Addition by Contraction

For the past year I’d heard rumblings that it might happen, but earlier this week the state's plans were revealed—Rutgers-Camden is going to become part of Rowan University.

On Wednesday, Gov. Christie set forth a breathtaking initiative to restructure the state’s university system, and it’s going to have a significant impact on the structure and character of South Jersey’s higher education landscape. Under the proposed plan, which was recommended by a special governor’s task force, Rowan University in Gloucester County would take over Rutgers’ Camden campus, including its law school. The newly combined institution would be called Rowan University and would be based in both Glassboro (Rowan’s hometown) and Camden.

Christie and his supporters said the merger is going to drastically improve the state’s university system by attracting more research funding as well as regional industries to the southern half of the state. “Rutgers is good but not great,” the governor said in a recent Trenton press conference. “And we can’t compete with good and not great.”

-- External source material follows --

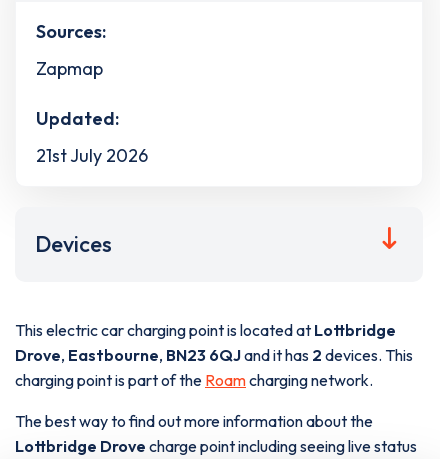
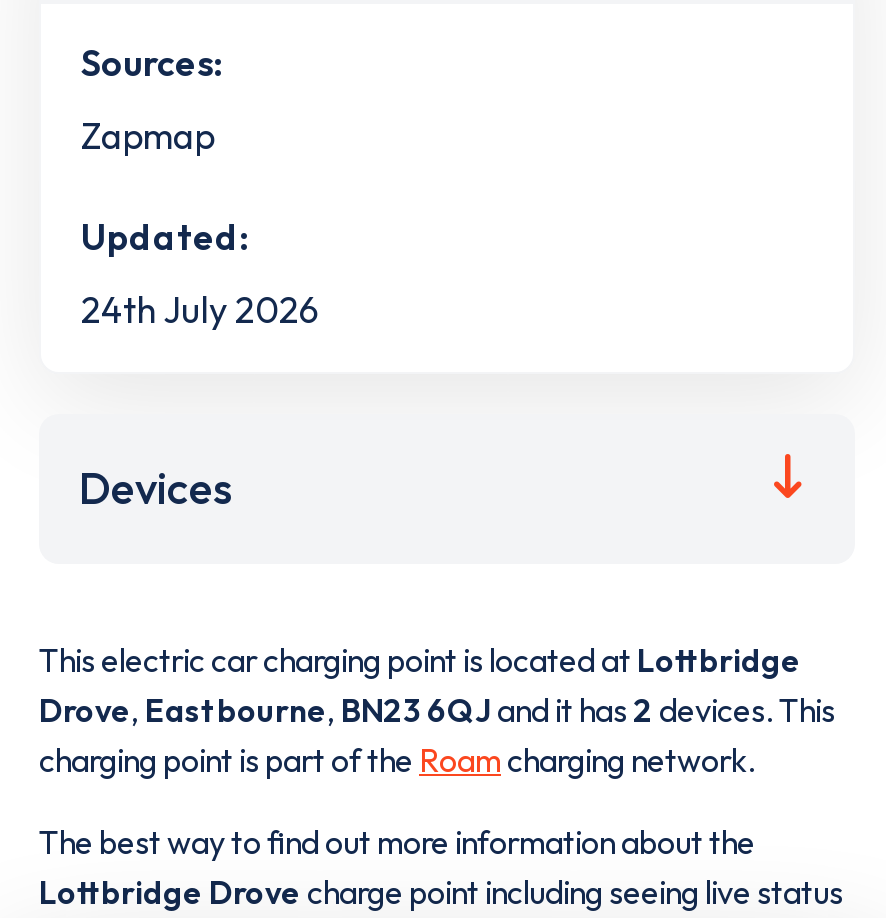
- 21st July 2026
+ 24th July 2026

The merger is also being touted as a boon for the Cooper Medical School of Rowan University, which is currently being built in downtown Camden. In a statement released earlier this week, Sol J. Barer, chairman of the governor’s special task force, said the merger “will help propel the medical school toward excellence.”

Among the plan’s most vocal champions is George E. Norcross III, a very powerful and influential Democrat who chairs Cooper University Hospital in Camden. In a recent article from the Courier Post, Norcross said he’s pleased with the governor’s recommendations and that the plan would “ignite the economy by attracting private investment opportunities” and would draw in students “who currently leave the state to pursue higher education degrees.”

The combined school would be the state’s second research university, and Rowan’s interim president, Ali A. Houshmand, said the merger is going to open up more opportunities to compete for state and federal grants. To drive home the point, Houshmand pointed out that the Garden State’s eight southern counties make up 30 percent of the population but provide less than 30 percent of private and public university seats.

Houshmand also said the merger would allow Rowan to expand its educational opportunities to previously unavailable disciplines, such as medicine, public health, and biomedical engineering. Furthermore, Rowan’s Glassboro surroundings are apparently primed for 600 acres of university expansion.

To fully appreciate the significance of this merger one has to understand the recent history of Rowan University, which had its humble beginnings as a training school for teachers in 1923. Well into the late 1980s, Rowan, which was called Glassboro State College at the time, was considered a respected but relatively minor player in the state’s higher education system.

That all changed in 1992 when Henry Rowan donated $100 million dollars to the school and Glassboro State went on to gain university status five years later. This merger would further skyrocket Rowan’s reputation and attendance with unprecedented swiftness, potentially growing the student population from about 11,000 to nearly 17,000.

Rutgers-Camden, by comparison, was founded in the 1920s as the South Jersey Law School and has been a prominent educational fixture in South Jersey since it merged with Rutgers, The State University of New Jersey, in 1950. According to news reports, this clash of histories and reputations has left many Rutgers-Camden alumni and students skeptical of the merger.

In a recent article from the Philadelphia Inquirer, third-year Rutgers law student Wali Rushdan said he and his peers are concerned that merging with Rowan is going to hurt the university’s reputation and its ability to attract top-notch faculty.

“The general mood is that people are completely against it,” Rushdan, 29, told the Inquirer. “And we wonder where the authority for it even comes from.”

Rowan students also have their doubts. In a recent Courier Post article, Rowan freshman Matt O’Brien said he’s concerned about the school’s rapid expansion, explaining that many of the university’s students came there “for a small student population and close interaction with teachers. I don’t think students would appreciate having the school double in size.”

Christie gave no indication of a timeline for the bold move—which also includes breaking up the University of Medicine and Dentistry of New Jersey—but said that he’s going to be speaking with Assembly Speaker Sheila Oliver of Essex County and Senate President Steve Sweeney of Gloucester County about how they can speed up the process. Moreover, the plan can only proceed with the approval of Rutgers’s 59-member Board of Trustees and 12-member Board of Governors.

“Let there be no doubt about it, this change is going to happen,” Christie said at the news conference. “I’m going to put the full force of the governor’s office behind these recommendations.”